Some Like It Hot from the March 26, 1992 issue

To the Editors:

In an otherwise excellent review of some current environmental issues, Daniel J. Kevles discusses the Bush Administration’s stance on global warming and possible carbon dioxide reductions almost as an afterthought [“Some Like It Hot,” NYR, March 26]. In so doing he omits to mention an important component of that stance which involves a “comprehensive approach”1 to lowering the potential for global warming.

This approach acknowledges that carbon dioxide is only half of the problem, and that gasses such as CFC’s, methane and nitrogen oxides constitute the balance. Since equivalent levels of global warming potential for each gas are roughly known, then theoretically a country could be allowed to choose its own mix of reductions, keeping the country’s total contribution within overall bounds to be negotiated at conferences such as that to be held in June in Rio. The approach is promoted as providing flexibility for each nation, but in reality there is none for underdeveloped nations who have little choice but to cut back on methane output. It is this approach (and not “no regrets”) that is “disingenuous,” because the Administration is looking to count CFC reductions already pledged under the Montreal Protocol of 1987. In this respect the approach is also outdated: a recent study2 concludes that CFC’s may be simply replacing ozone with respect to warming potential, and hence nothing would be gained by counting CFC’s as “greenhouse” gasses.

Finally, to clarify a point made by Kevles, it should be noted that the “no regrets” option has been advocated by many climate activists. It is only the Administration’s conception of the approach that is limited, and not the approach itself. In the policy as advanced by Stephen H. Schneider,3 for example, the greenhouse problem is addressed first and involves taking actions against global warming that also would have widely agreed upon societal benefits even if global warming did not materialize. For example, to turn Kevles’s example around, setting fuel efficiency goals for automobiles and industry would incidentally reduce dependency on foreign oil supplies. And while it would be moderately expensive in the short term to reduce emissions (one study estimates $5 per barrel for a 25 percent reduction by 2000, less than the OPEC hike of the early ’70s),4 in the long term American industry will be less efficient and less competitive if such policies are not adopted (Germany is pledged to a 30% cut by 2005). However, as Kevles implies, even the short term is longer than any of the current presidential hopefuls could remain in office.

Keith Montgomery
Department of Geography-Geology
University of Wisconsin
Wausau, Wisconsin

Daniel J Kevles replies:

Mr.
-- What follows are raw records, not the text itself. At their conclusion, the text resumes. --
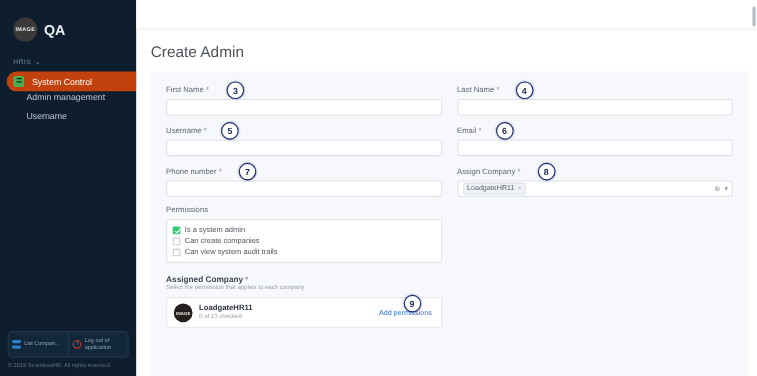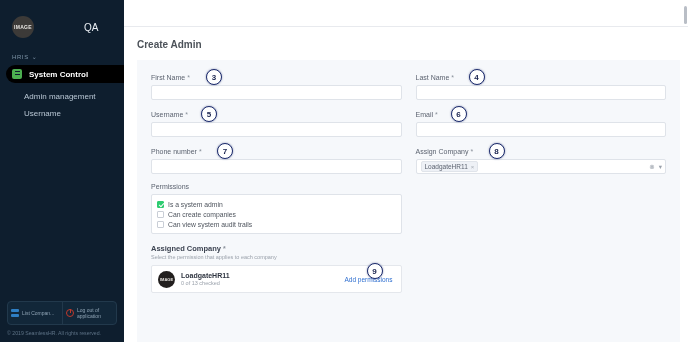"QA" .sb-user-name { font-size: 10px -> 13px; font-weight: 400 -> 700; margin-left: 44px -> none }
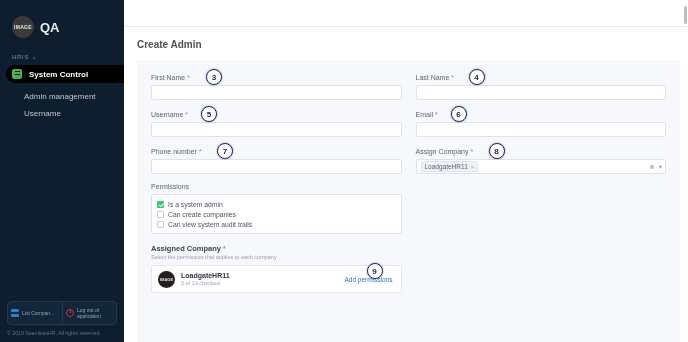"Create Admin" .page-title { font-size: 10px -> 14px; font-weight: 700 -> 400 }
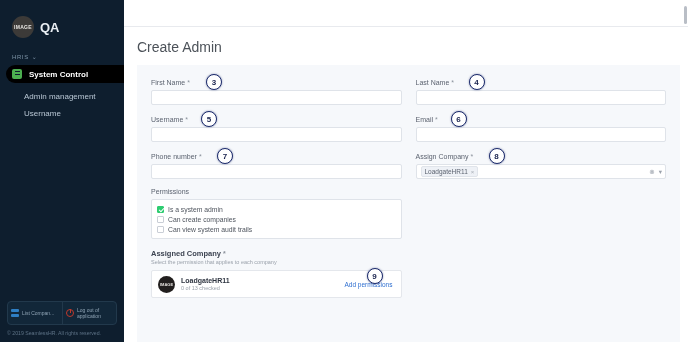"System Control" .nav-item.active { background: #000000 -> #c2410c; font-weight: bold -> none }
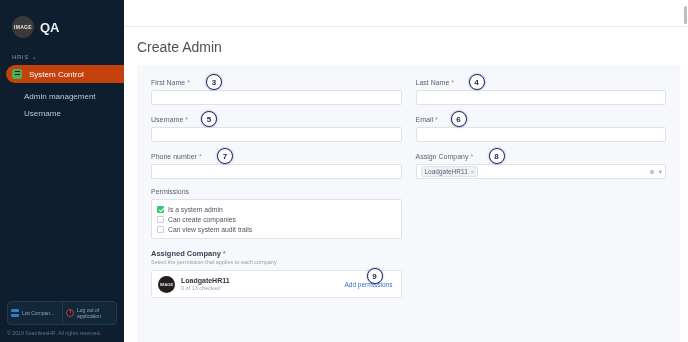"Admin management" .sub-item { align-items: flex-end -> flex-start }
Montgomery is precisely right to say that a “no regrets” policy makes sense, and he usefully points out other ways that the administration’s embrace of it has been disingenuous. However, although carbon dioxide does comprise slightly more than half of greenhouse gases, it’s the sticking gas, so to speak, because it’s the salient greenhouse product of the burning of fossil fuels, which are, of course, at the core of industrial economies. The principal disingenuousness in the administration’s no-regrets policy is thus its unwillingness to deal seriously with CO2 emissions in the United States—by pressing for tougher measures to conserve fossil fuels such as requiring that automobiles get more miles per gallon or gradually taxing up the price on gasoline.